We ask Alice to do work made for her by Bob when we set up an email-like system that makes Alice’s to-do list or INBOX a public bucket, free to add to from Bob’s perspective.
We assume by a principle of proportionality that Bob’s time cost limits Alice’s work (proportional also to the number of people interested in sending messages to Alice).
The negative force or evil energy in the universe or Moloch in the manifestation of Spamuel teaches us how wrong we are to naively design such a system.
Hence the ongoing death by a thousand cuts of email-as-designed.
Note: applications and terms ¶
Note: the lazy method of citation ¶
I expect that what is written here has been said better and before by others, and someone may point out some of the prior work that I should have cited but didn’t.

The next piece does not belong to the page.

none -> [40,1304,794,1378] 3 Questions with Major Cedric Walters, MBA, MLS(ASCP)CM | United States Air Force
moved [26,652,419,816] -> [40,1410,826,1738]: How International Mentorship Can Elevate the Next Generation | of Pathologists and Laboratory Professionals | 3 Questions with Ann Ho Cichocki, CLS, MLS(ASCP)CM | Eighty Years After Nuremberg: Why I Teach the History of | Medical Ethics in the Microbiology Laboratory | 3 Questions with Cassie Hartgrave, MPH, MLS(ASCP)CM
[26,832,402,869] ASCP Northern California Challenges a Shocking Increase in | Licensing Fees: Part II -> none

Paul Graham said something in a transcribed talk about “lazy evaluation of research papers.”–I’m not going to link to the transcript at the moment, but you can look up the reference and send it to me if that bothers you–in any case the arrangement of ideas here is what I’m interested in and so I’m happy to follow the lazy method of citation.
Note: Guards’ Benefit, Alice’s loss, Bob’s misdirection of effort: the principal-agent problem. ¶
Another angle of intellectual attack is in the terms of the principal-agent problem, which allows the Guard to benefit itself at the expense of Alice, once it is inserted between them as Alice’s agent.
Further in the direction of the principal-agent problem, we can consider specific ways in which Spamuel’s solution benefits the Guard at the cost of both Alice and Bob.